The randomized trial was conducted in Uttar Pradesh, a state where 25 percent of India's 1 million annual neonate deaths occur. More than 80 percent of infant deliveries took place in the home and away from the formal health care system. As part of the study, the researchers worked with community members to develop simple, culturally relevant messages to reinforce healthy birth preparedness and clean delivery, hygienic umbilical cord care, skin-to-skin care (holding the baby close against the mother's chest), breastfeeding and keeping the baby warm.

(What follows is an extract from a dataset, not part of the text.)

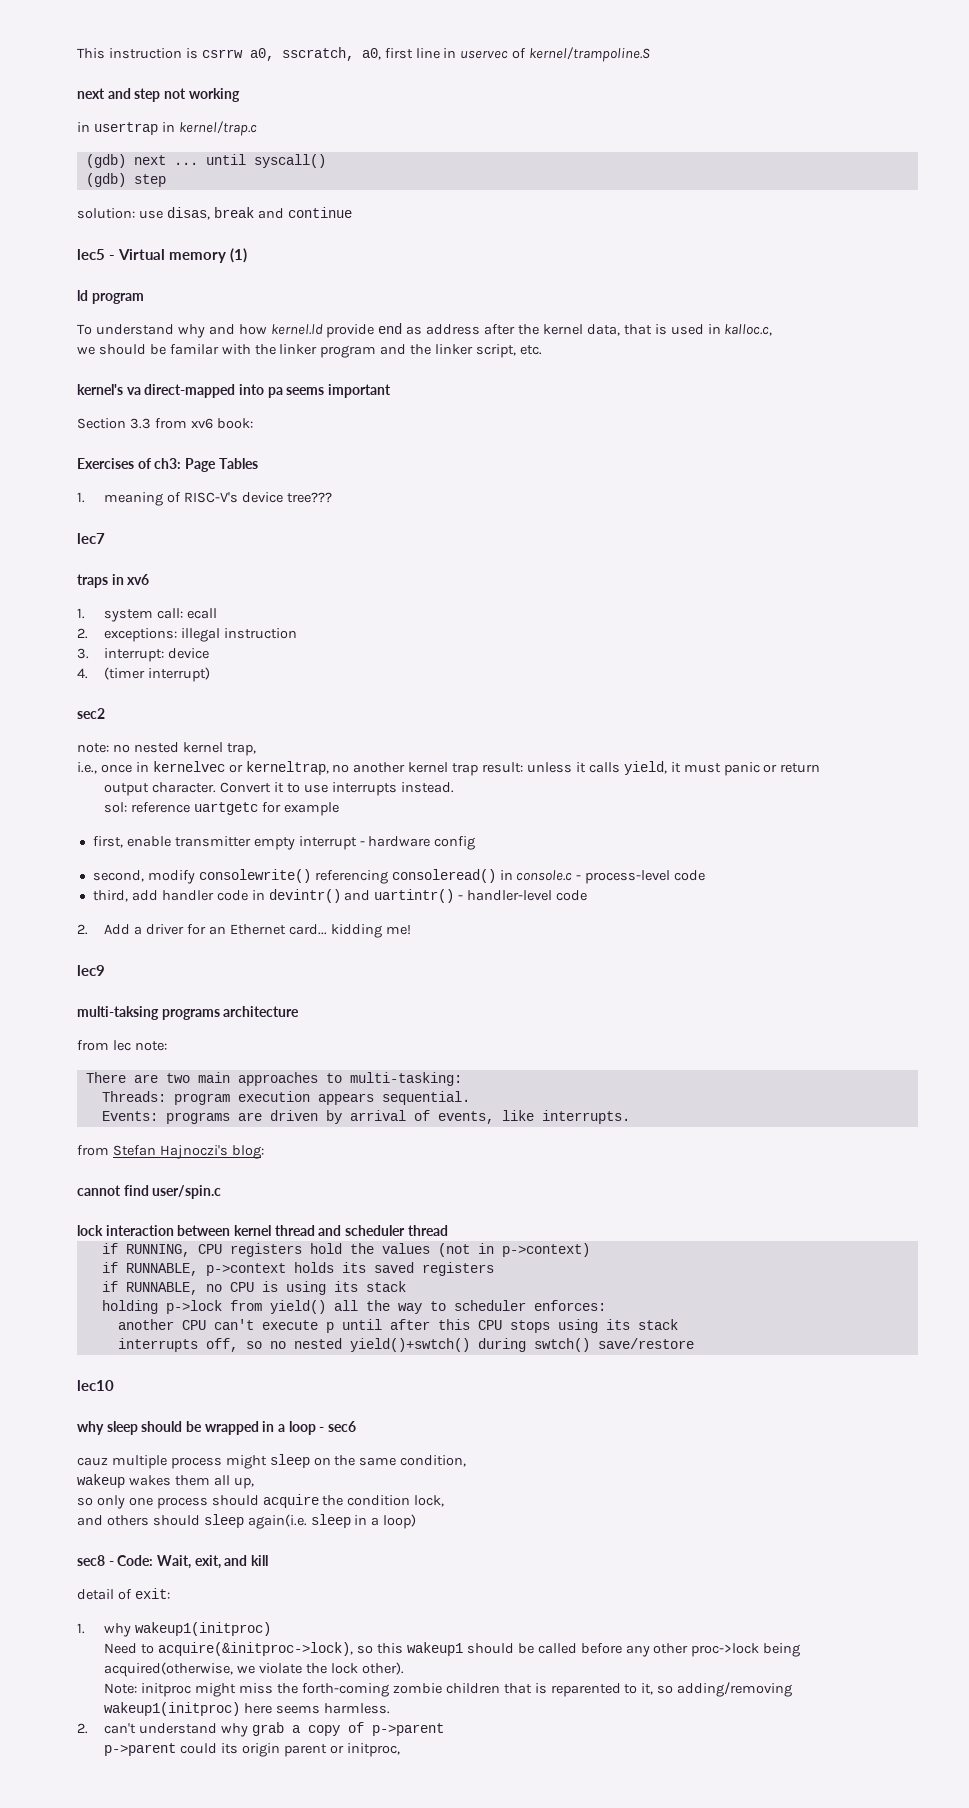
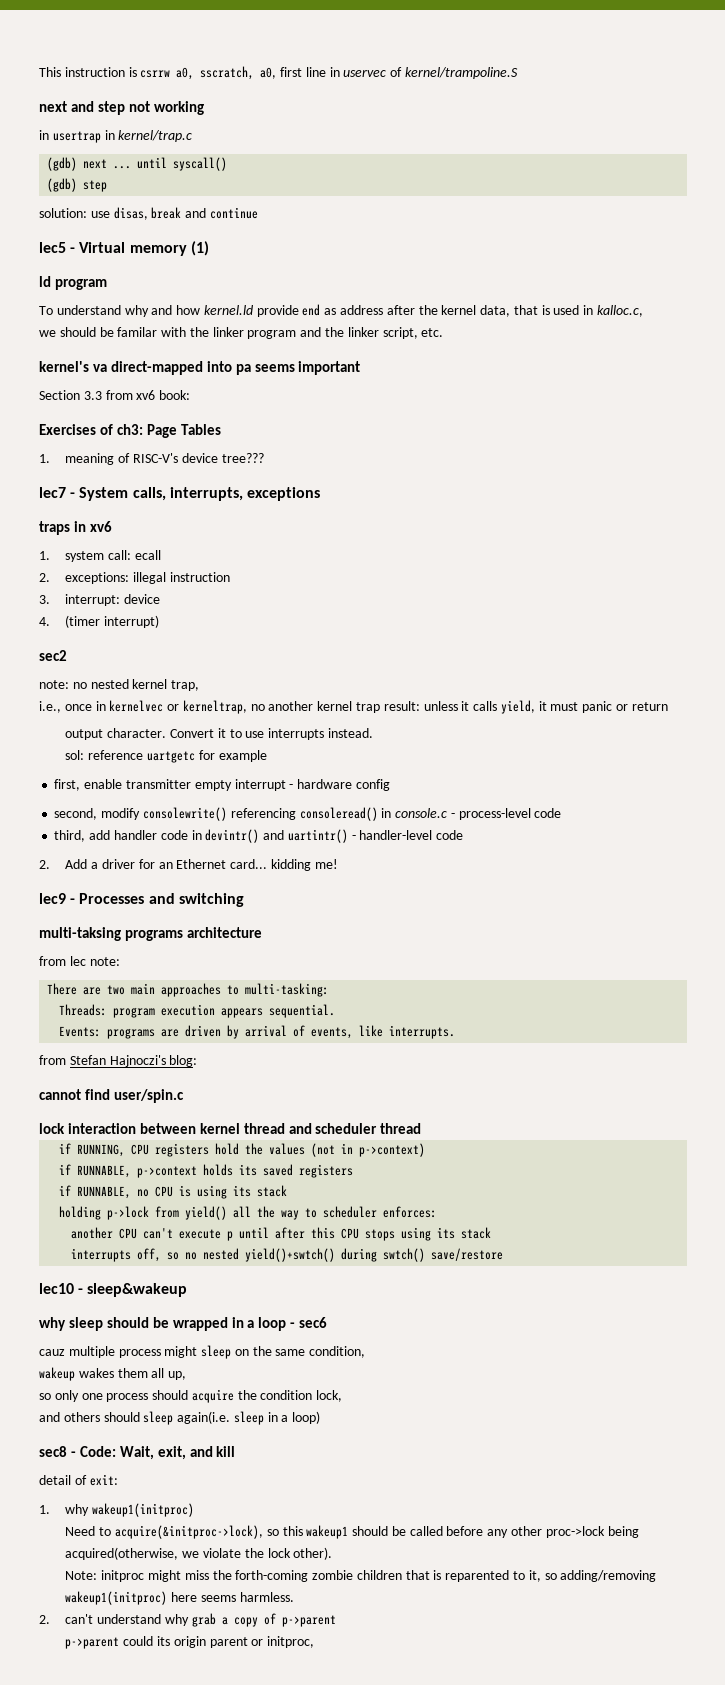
(105, 538) none -> [70,487,320,501] - System calls, interrupts, exceptions
(105, 970) none -> [70,893,244,907] - Processes and switching
(114, 1385) none -> [78,1283,188,1297] - sleep&wakeup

Community health workers, with support from community volunteers, worked with pregnant women, their family members and key community members through a series of home visits and community meetings. The behavior-change messages were incorporated by the community into traditional folk songs, which served to further promote the practices and change social norms.

Compared to a control group that received the basic governmental and nongovernmental organization services offered in the region, villages that received the intervention saw a 54 percent reduction in infant deaths during the first month following birth. A second group, which received the same intervention plus a liquid crystal hypothermia indicator to help monitor the baby's temperature, had a 52 percent reduction in neonatal deaths.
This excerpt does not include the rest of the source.